暴れていた豚が、何の前触れもなく崩れ落ちた。 痙攣すらない。 糸が切れた人形のように、完全に動きを止め、そして絶命した。 外傷はゼロ。防御不能の即死攻撃だ。
「あ……」 「……なるほどな」
レンは自分の手のひらを見つめた。 あまりにも呆気なかった。何の抵抗感もなく、命のスイッチを切ってしまった感覚。 ギルバートは動かなくなった豚の首筋に触れ、脈がないことを確認すると、淡々と言った。
「よし、今夜は豚鍋だ。解体するぞ」
◇
グツグツと煮える鍋を囲みながら、レンたちは夕食を摂っていた。 豚肉は美味だったが、レンの箸は少し重かった。
「……あの、ギルバートさん。さっきの『ハートロック』って……」 「ああ。俺が昔知っていた奴は、あれで要人を何人も暗殺していた。『見えない処刑人』なんて呼ばれてたよ」
ギルバートは肉を噛みちぎりながら、レンをじろりと見た。
「正直に言うとな。俺は疑ってたんだよ。お前が裏で、あの力を使って気に入らねえ奴を始末してるんじゃないかってな」 「そ、そんなことしませんよ!」 「ああ、わかったよ。お前のさっきの反応を見て確信した。お前は、自分の力がどれだけ凶悪か理解してねえ。……『ハートロック』なんて洒落た名前も知らなかったしな」
ギルバートは安堵したように息を吐き、そして真剣な表情になった。
「だが、だからこそ危険だ。お前はその力を、誰に教わったわけでもなく生まれつき持っていた。……そうだろ?」 「はい。物心ついた時から、空間を『留める』ことができました」 「……やっぱりか」
ギルバートは懐から酒瓶を取り出し、一口煽ると、夜空を見上げた。
「レン。お前、自分の親のことは?」 「知りません。気づいたら孤児院の前に捨てられていましたから」 「そうか。
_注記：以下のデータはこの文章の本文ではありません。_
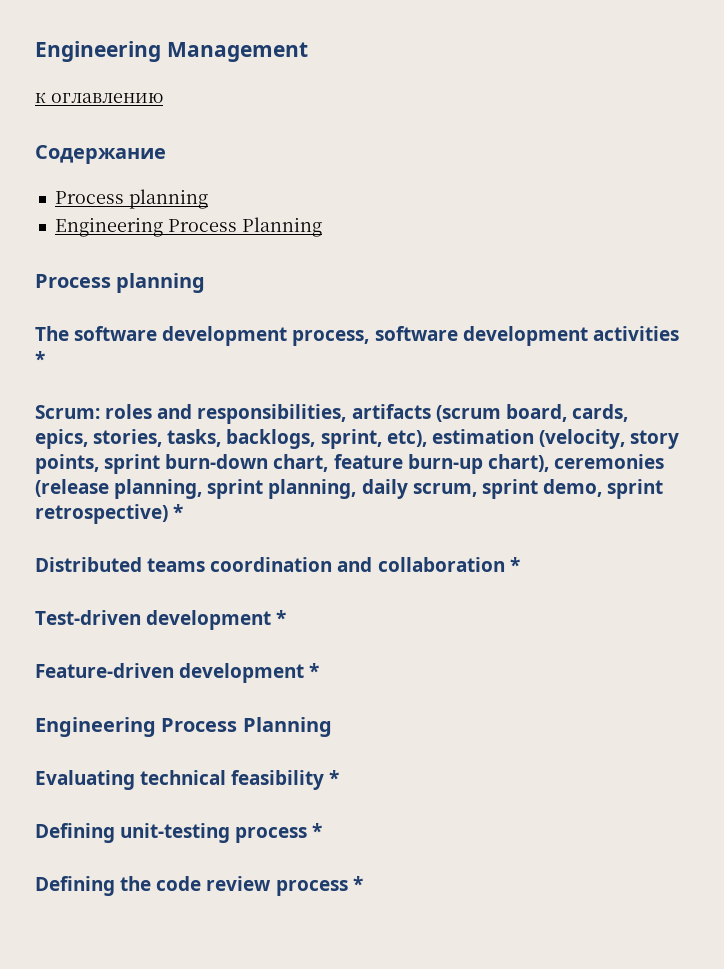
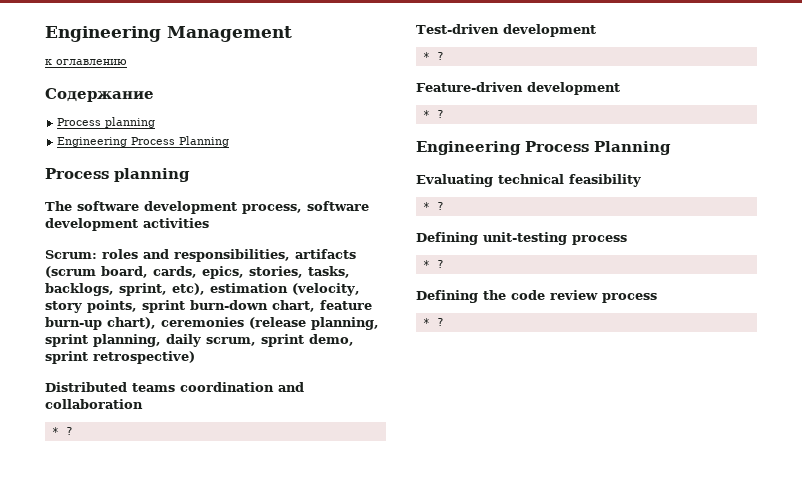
[35,351,45,366] * -> (209, 223) none
[173,504,184,519] * -> (195, 357) none
[509,557,520,572] * -> [51,427,73,435] // * ?
[276,610,287,625] * -> [422,52,444,60] // * ?
[309,663,320,678] * -> [422,110,444,118] // * ?
[329,770,340,785] * -> [422,202,444,210] // * ?
[312,823,323,838] * -> [422,260,444,268] // * ?
[352,876,363,891] * -> [422,318,444,326] // * ?

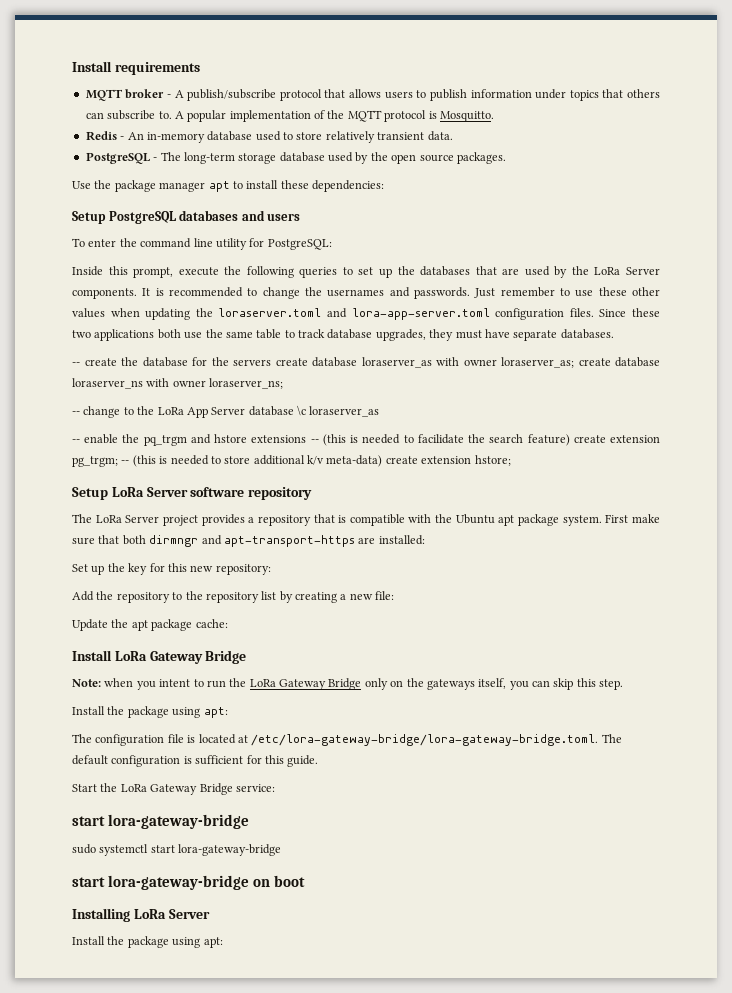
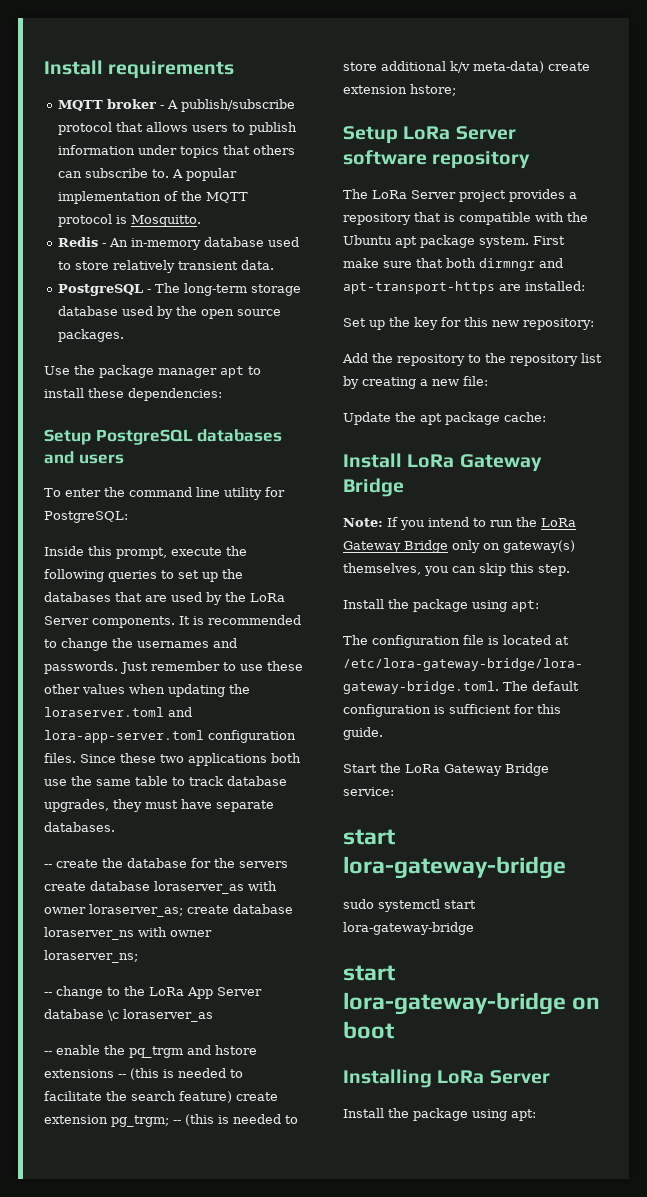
[417,434,464,444] facilidate -> [44,1091,102,1101] facilitate
[104,678,191,690] when you intent -> [387,517,469,530] If you intend
[406,678,507,690] the gateways itself, -> [503,540,575,553] [343,563,421,575] gateway(s) themselves,

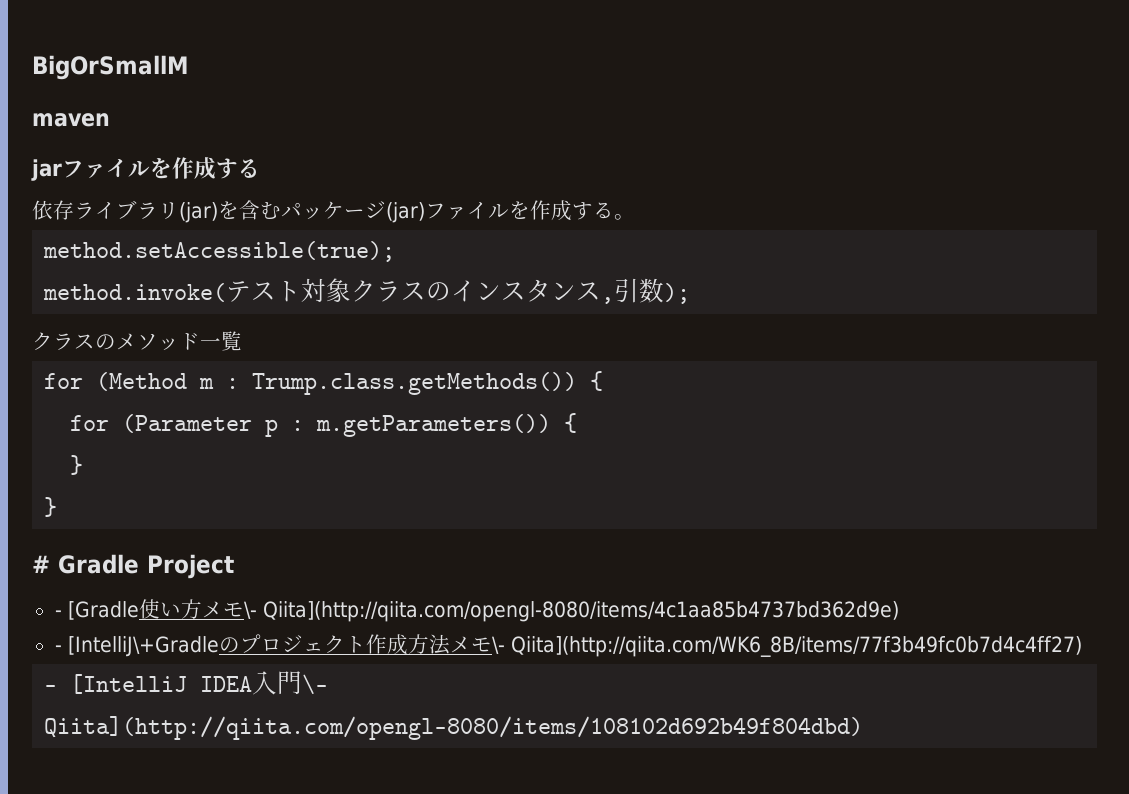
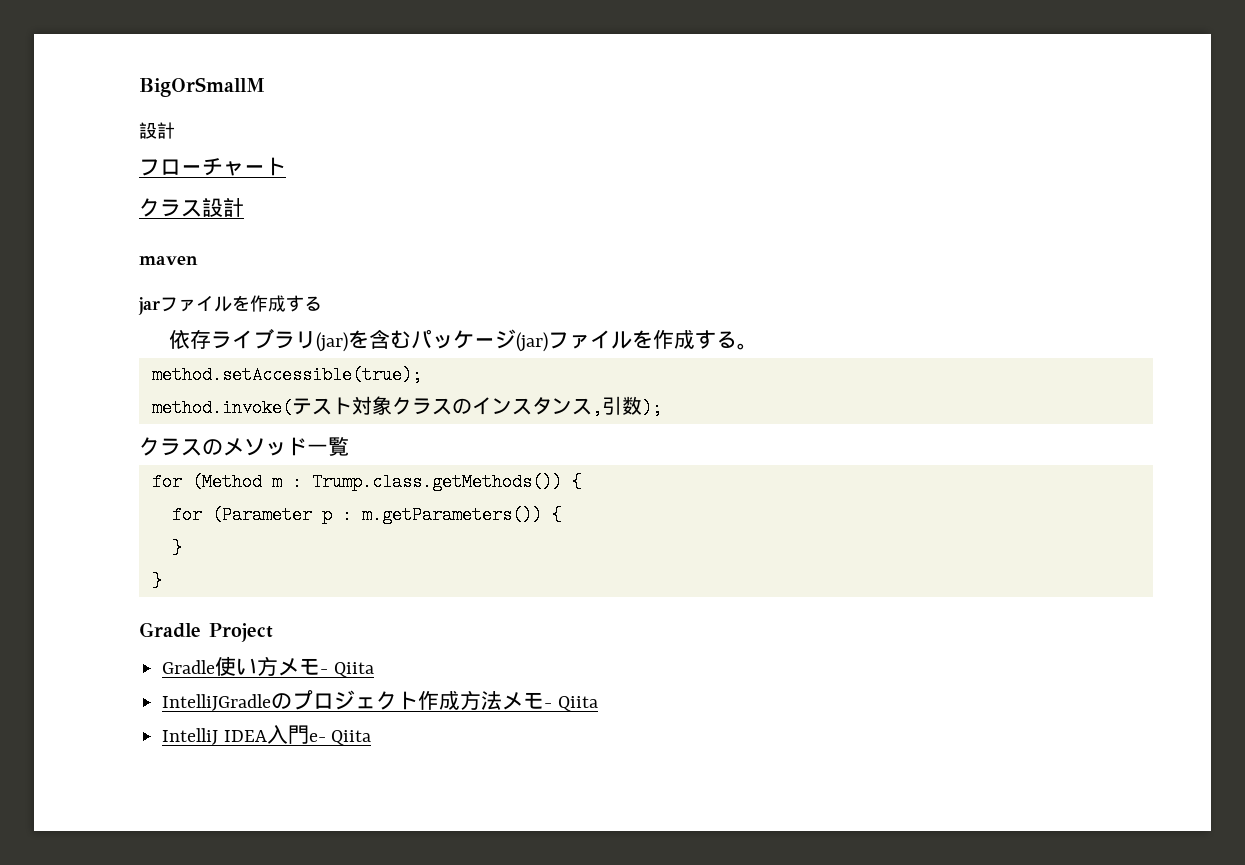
(189, 67) none -> [139,122,175,139] [139,157,286,176] [139,197,244,217] // 設計 // フローチャート // クラス設計
[32,555,50,573] # -> (162, 581) none
[54,601,139,620] - [Gradle -> [162,660,216,674] Gradle
[243,601,899,622] [54,636,219,657] \- Qiita](http://qiita.com/opengl-8080/items/4c1aa85b4737bd362d9e) // - [IntelliJ\+Gradle -> [320,662,374,677] [162,694,272,711] - Qiita // IntelliJGradle
[491,636,1082,657] [44,671,329,695] [44,716,864,740] \- Qiita](http://qiita.com/WK6_8B/items/77f3b49fc0b7d4c4ff27) // - [IntelliJ IDEA入門\- Qiita](http://qiita.com/opengl-8080/items/108102d692b49f804dbd) -> [544,696,598,711] [162,725,372,745] - Qiita // IntelliJ IDEA入門e- Qiita

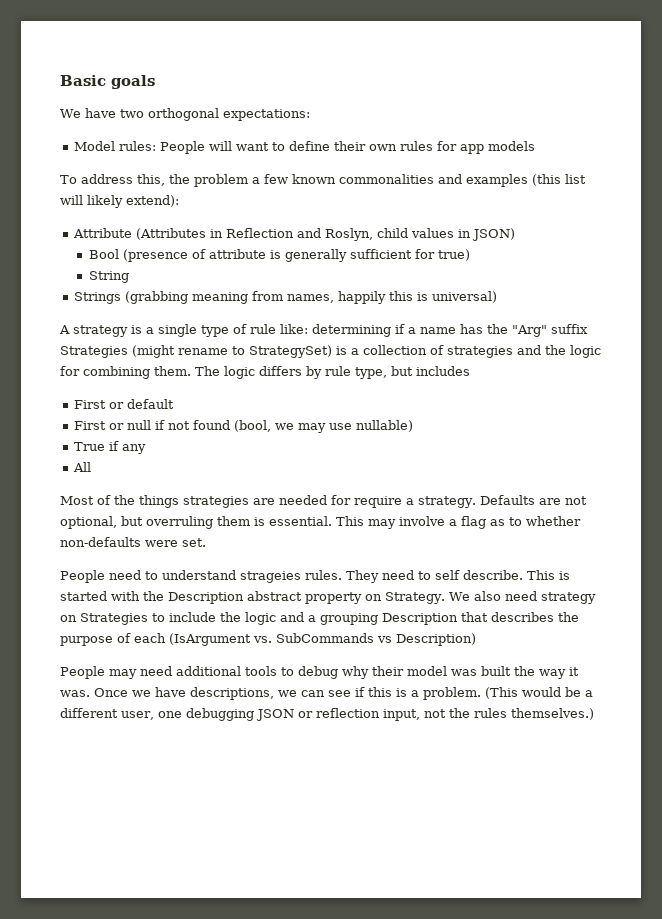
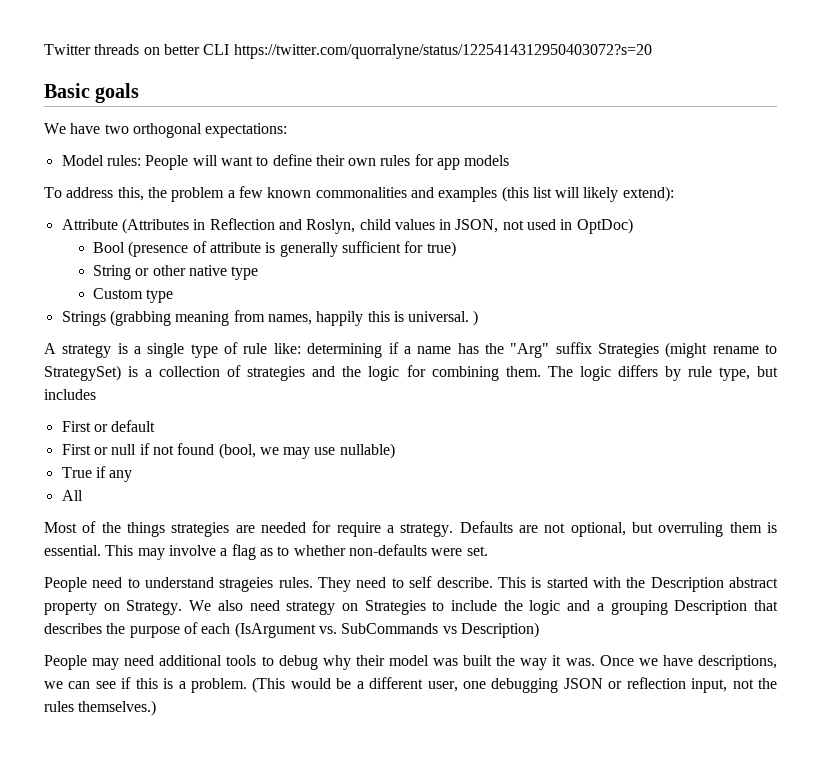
(60, 80) none -> [44,44,652,59] Twitter threads on better CLI https://twitter.com/quorralyne/status/1225414312950403072?s=20 //
[472,228,516,241] JSON) -> [455,218,633,234] JSON, not used in OptDoc)
(130, 277) none -> [135,265,259,280] [92,288,174,303] or other native type // Custom type
[432,291,498,303] universal) -> [408,310,479,326] universal. )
……なら、教えてやる。これは俺が旅の中で知った、この世界の『闇』の歴史だ」
アリアとミリスも箸を止め、ギルバートの話に聞き入る。
「数百年昔。この大陸には、今の『レグルス王国』ができる前に、別の王朝があった。……『始祖王朝』と呼ばれる、強大な魔法文明を持った国だ」
焚き火の炎が揺れる。
「その王族たちは、特異な身体的特徴を持っていた。……『黒髪黒目』。そして、空間そのものを支配する『絶対権限』という魔法だ」
ドキリ。 レンの心臓が跳ねた。 黒髪黒目。空間支配。 それは完全に、レンの特徴と一致している。
「待ってください。それじゃあ、僕は……」 「ああ。十中八九、お前はその滅びた王族の末裔だ」
ギルバートは断言した。
「始祖王朝は、ある日突然歴史から消えた。今の貴族たちの祖先が反乱を起こし、王族を皆殺しにしたとも言われている。……俺が知っていた『ハートロック』使いも、その生き残りだったのかもしれん」
レンは言葉を失った。 自分が「ゴミスキル」だと思っていた力は、かつて世界を統べていた王の力。 そして、自分はその血を引く、最後の生き残りかもしれない。
「王都の貴族連中がお前を嫌うのも無理はねえ。本能的に恐れているんだろうよ。自分たちが奪った玉座の、本当の持ち主が現れたことをな」
ギルバートはニヤリと笑ったが、その目は笑っていなかった。
「どうする、レン。お前がその気なら、この国を乗っ取ることだってできる力だ。……さっきの豚みたいに、気に入らない奴の心臓を止めて回ればいい」
試すような視線。 心臓固定という悪魔の技。 血塗られた歴史。 あまりに重い事実を突きつけられ、レンは自分の手を見つめた。 この手は、人を殺すためのものなのか?
「……僕は」
レンは顔を上げ、焚き火の向こうにいる師匠を真っ直ぐに見据えた。
「僕は、国を乗っ取るつもりなんてありません。……ただ、この力の『本当の意味』を知りたい。そして、両親がなぜ僕を捨てたのか、その真実が知りたいです」
迷いのない瞳。 それを聞いたギルバートは、満足そうに頷いた。
「合格だ。力に溺れず、真実を求めるか。……いいだろう」
ギルバートは立ち上がり、北の方角を指差した。
「だったら、行くべき場所がある。俺のスパルタ特訓の総仕上げだ。……北の極点、『常闇の氷河』。そこに、始祖王朝の遺跡が眠っているという噂がある」
「常闇の氷河……」 「Sランクへの昇格試験は一旦お預けだ。まずはそこで、自分のルーツと向き合ってこい。……それが終われば、お前は本当の意味で覚醒するはずだ」
レン、アリア、ミリスは顔を見合わせた。 ただの冒険者稼業だった旅は、いつしか世界の根幹に触れる旅へと変わろうとしていた。
「行きます。僕の、始まりの場所へ」
レンの決意に、夜空の星が静かに瞬いていた。